In a similar way, I get flustered and emotional when I am questioned about my faith.  I really don’t have all the answers.  In fact, the older I get, the more I realize how much I really don’t know.  This hit home for me last week when I watched the Bill Nye/Ken Hamm “debate.”  Neither side of the debate actually followed a debate format, but in terms of evidence presented, if I had been judging, I would have handed the win to Nye.  The debate, rather than being creation vs evolution in general, became a debate about Ken Hamm’s model of creation vs evolution.  I became frustrated when Ken began using the Bible as evidence for his position.  This tactic allowed Bill to begin attacking the Bible, and Ken ended up scrambling to try to refute Bill rather than continuing to present real evidence on intelligent design.  I think that many people who watched the debate were skeptics, and I am afraid that those who watched it came away with the FALSE idea that Christians are unintelligent dolts (sadly, Twitter agreed with me).

The night after the debate, my husband and I had dinner with some speech and debate parents who shared my view of the content. It was in our discussions that I first learned of Christian apologist William Lane Craig. The parents suggested that I find his debates on youtube and to look into his organization called Reasonable Faith.
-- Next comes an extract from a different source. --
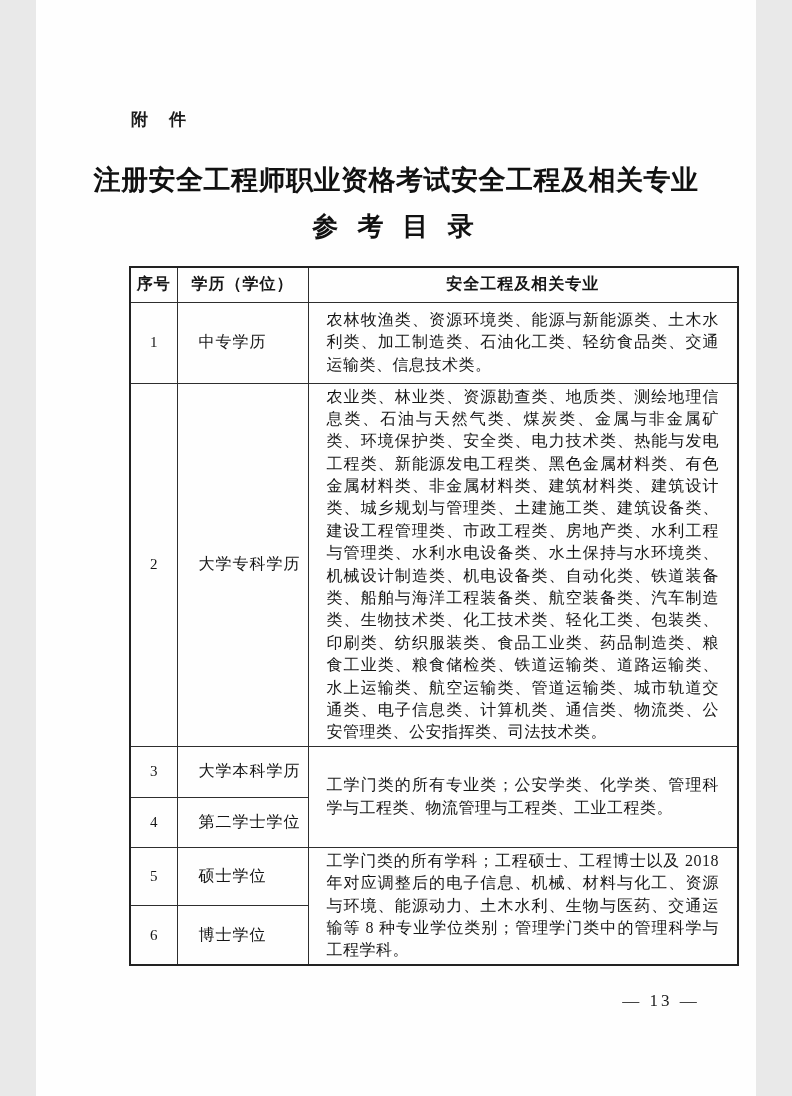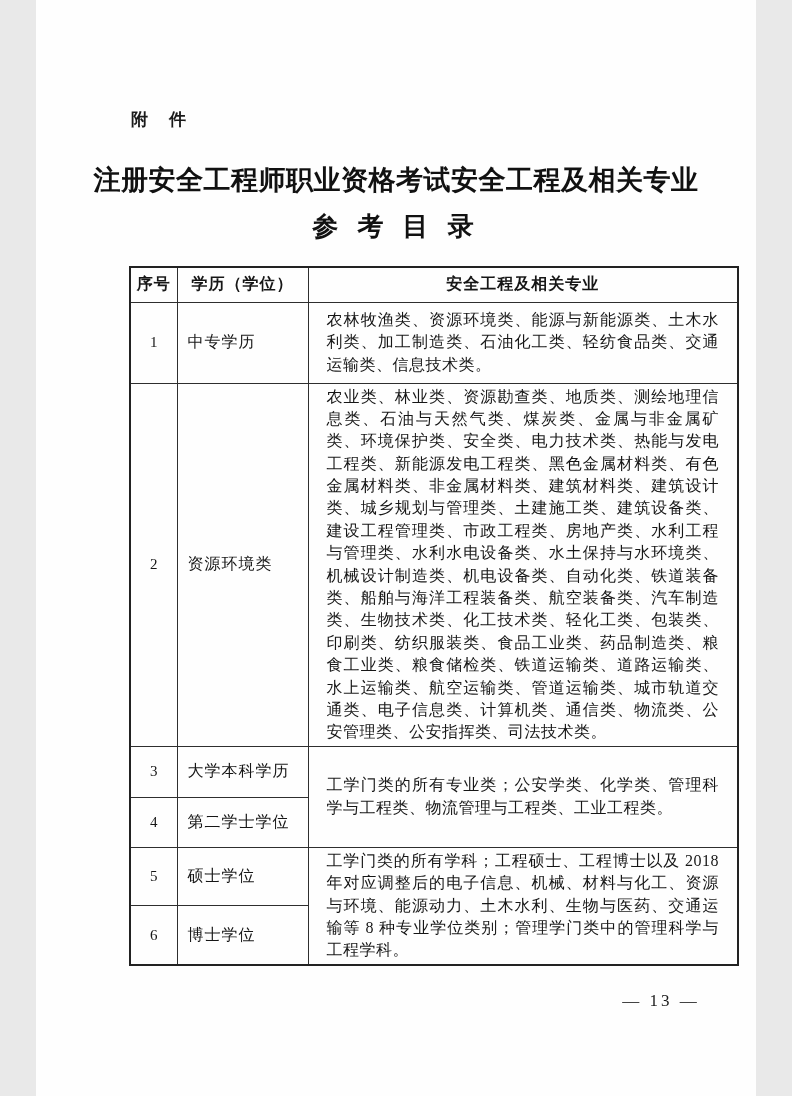"中专学历" td.cell-degree { padding: 0 4px 0 10px -> 0 4px 0 21px }
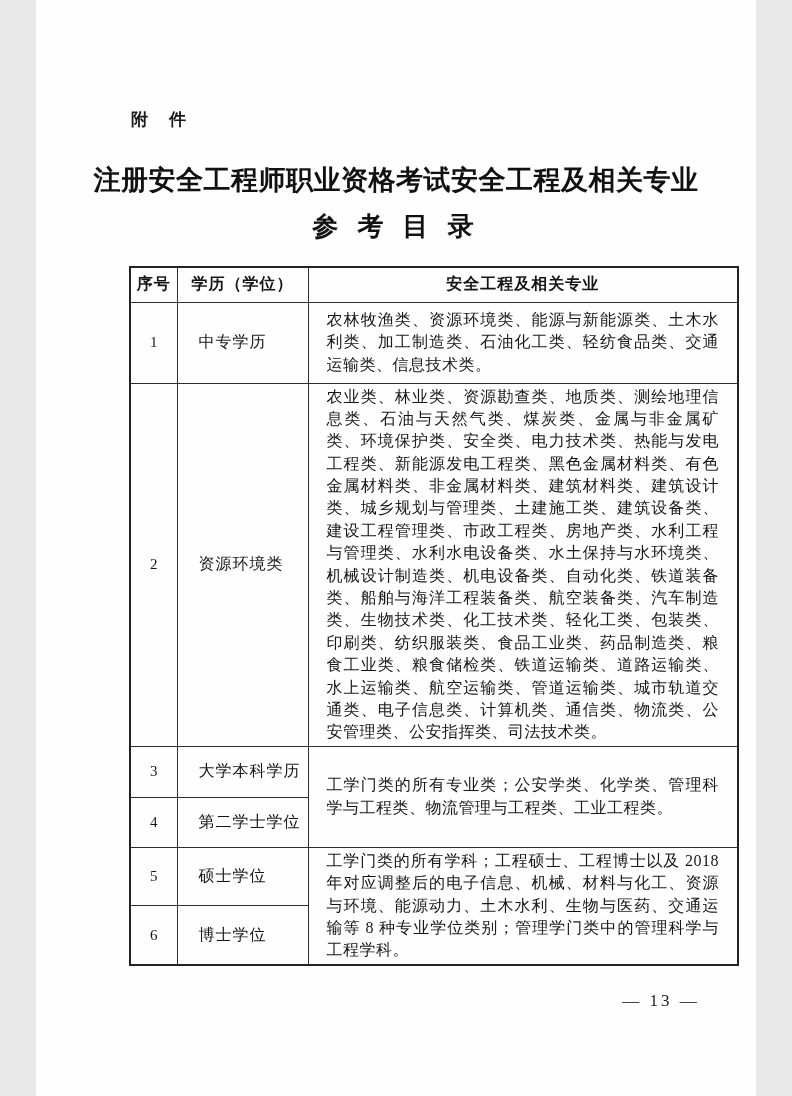"资源环境类" td.cell-degree { text: 资源环境类 -> 大学专科学历 }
Dr. Craig’s desire to is to help people like me learn the logic and reason behind the Christian faith so they can engage in clear-headed argumentation gently and with love.  He’s a research professor of philosophy and an excellent debater, as seen here, on the evidence that mathematics proves the existence of God:


So I’ve been watching some debates and reading Dr. Craig’s book, On Guard, in the hopes that I will collect some scientific and logical evidence to back up my faith.  I feel compelled to tell skeptics that Ken Hamm’s narrow view of creation is not my own.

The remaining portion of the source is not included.